- Work required
State, as one number, how many lines in these records hold "screenshot".

Top of Input material

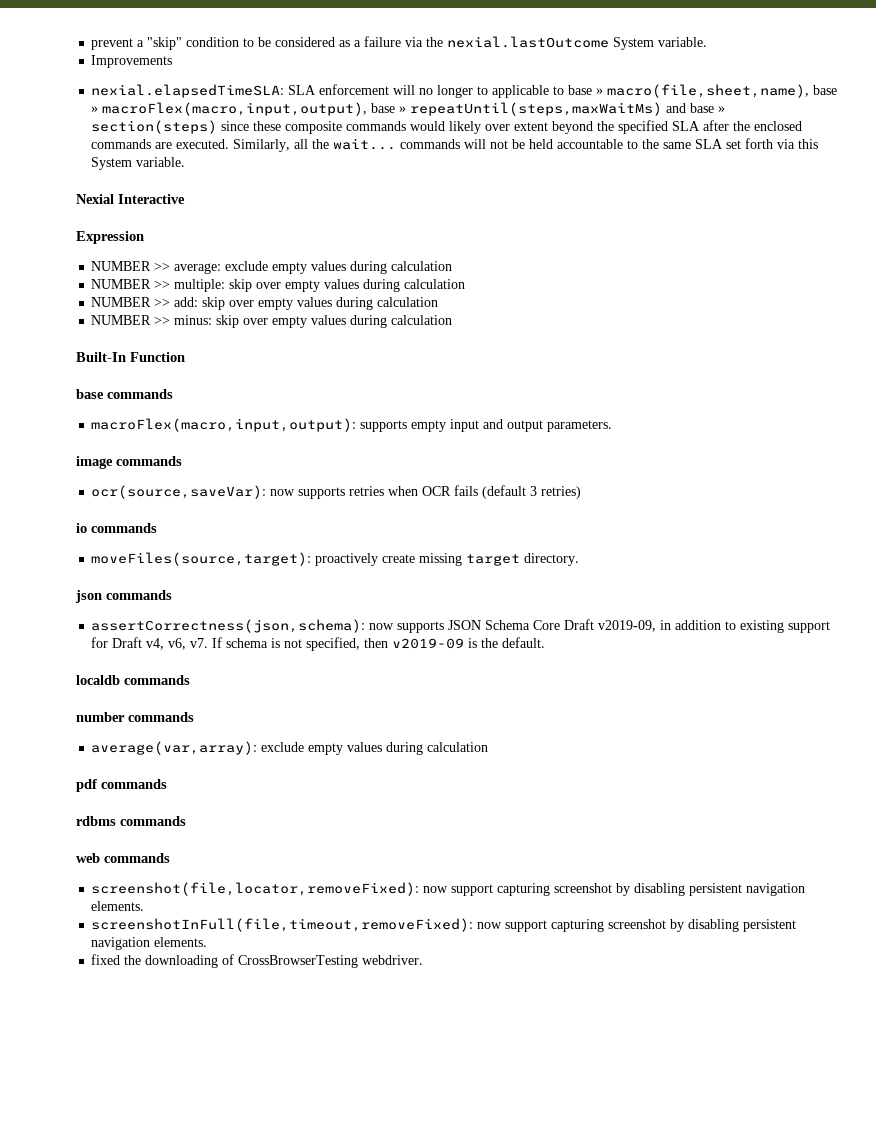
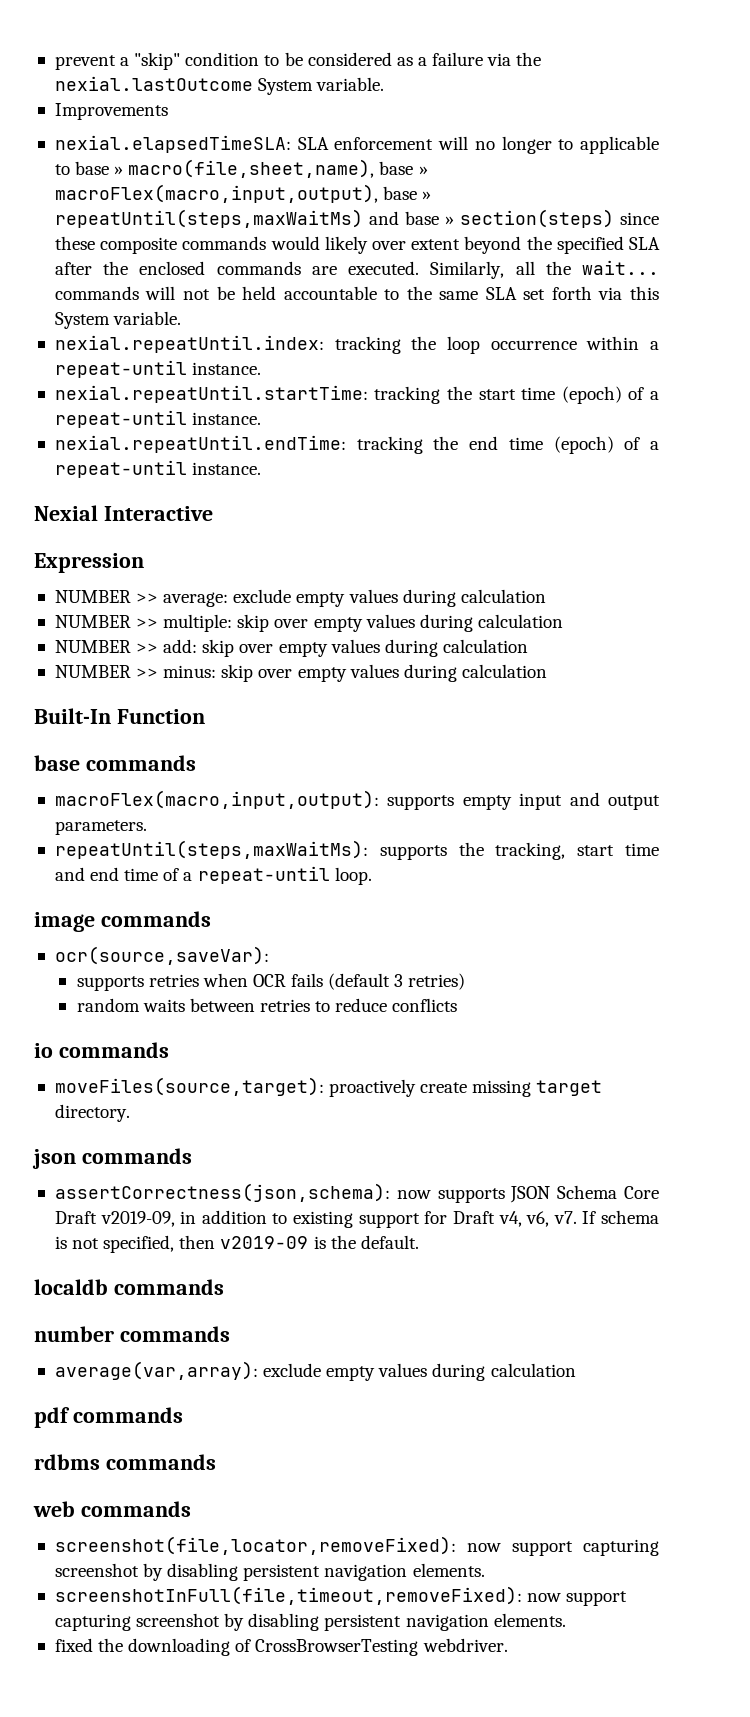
+ nexial.repeatUntil.index: tracking the loop occurrence within a repeat-until instance.
+ nexial.repeatUntil.startTime: tracking the start time (epoch) of a repeat-until instance.
+ nexial.repeatUntil.endTime: tracking the end time (epoch) of a repeat-until instance.
+ repeatUntil(steps,maxWaitMs): supports the tracking, start time and end time of a repeat-until loop.
- ocr(source,saveVar): now supports retries when OCR fails (default 3 retries)
+ ocr(source,saveVar):
+ supports retries when OCR fails (default 3 retries)
+ random waits between retries to reduce conflicts

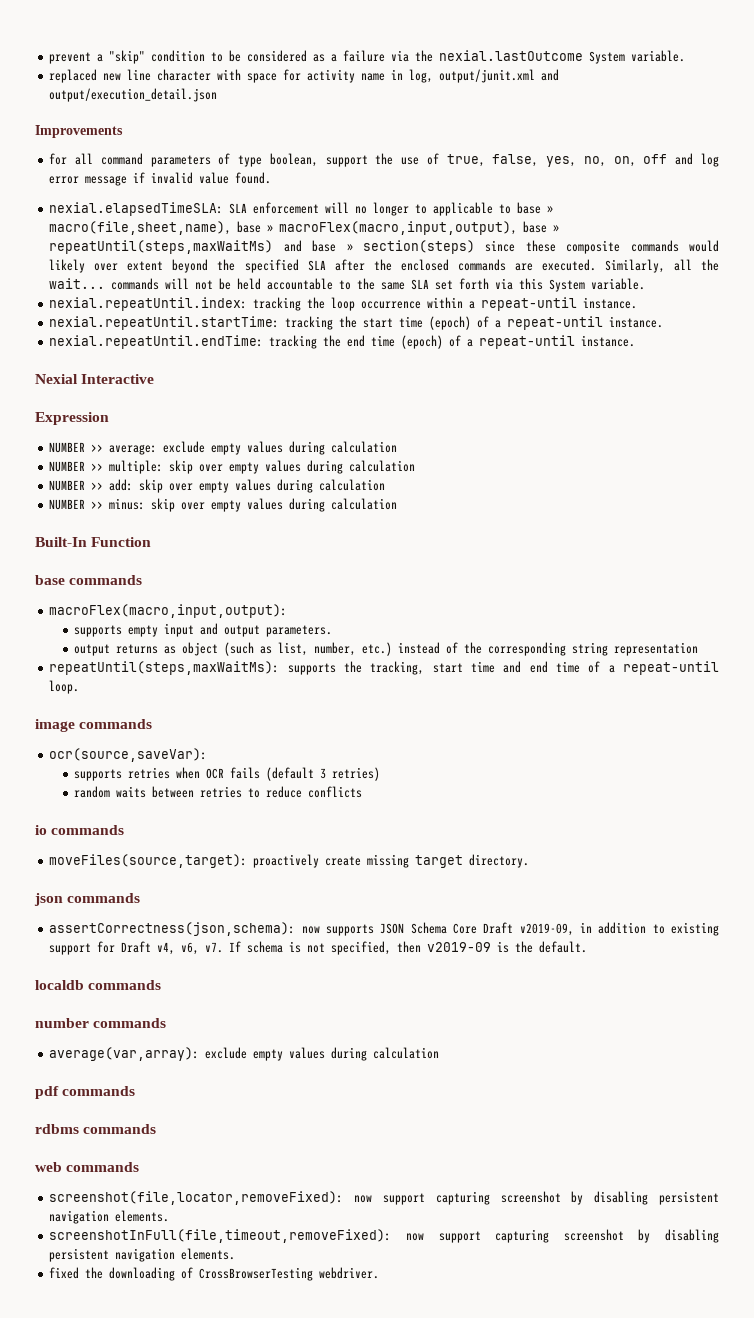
+ replaced new line character with space for activity name in log, output/junit.xml and output/execution_detail.json
  Improvements
+ for all command parameters of type boolean, support the use of true, false, yes, no, on, off and log error message if invalid value found.
- macroFlex(macro,input,output): supports empty input and output parameters.
+ macroFlex(macro,input,output):
+ supports empty input and output parameters.
+ output returns as object (such as list, number, etc.) instead of the corresponding string representation

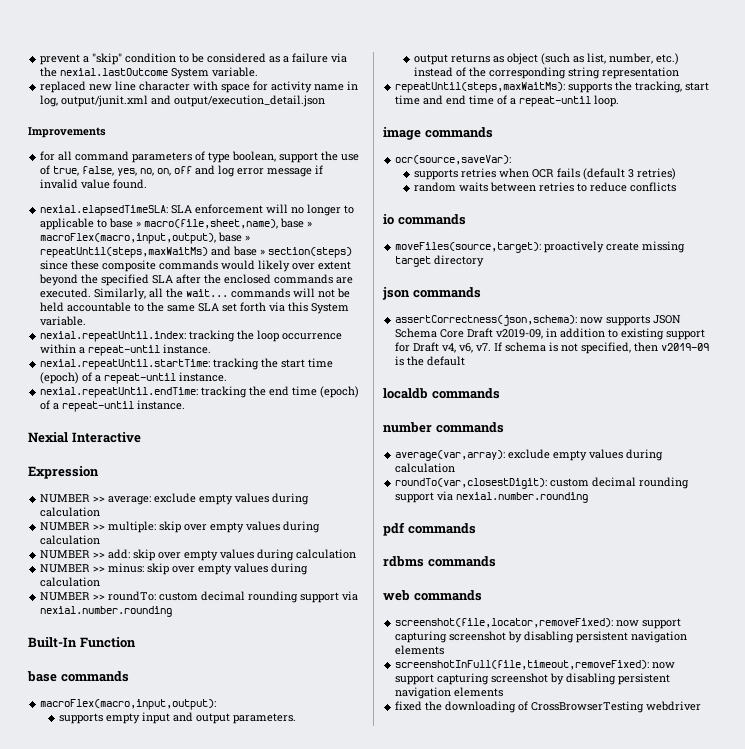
+ NUMBER >> roundTo: custom decimal rounding support via nexial.number.rounding
- moveFiles(source,target): proactively create missing target directory.
+ moveFiles(source,target): proactively create missing target directory
- If schema is not specified, then v2019-09 is the default.
+ If schema is not specified, then v2019-09 is the default
+ roundTo(var,closestDigit): custom decimal rounding support via nexial.number.rounding
- screenshot(file,locator,removeFixed): now support capturing screenshot by disabling persistent navigation elements.
+ screenshot(file,locator,removeFixed): now support capturing screenshot by disabling persistent navigation elements
- screenshotInFull(file,timeout,removeFixed): now support capturing screenshot by disabling persistent navigation elements.
+ screenshotInFull(file,timeout,removeFixed): now support capturing screenshot by disabling persistent navigation elements
- fixed the downloading of CrossBrowserTesting webdriver.
+ fixed the downloading of CrossBrowserTesting webdriver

Bottom of Input material

- Solved problem
4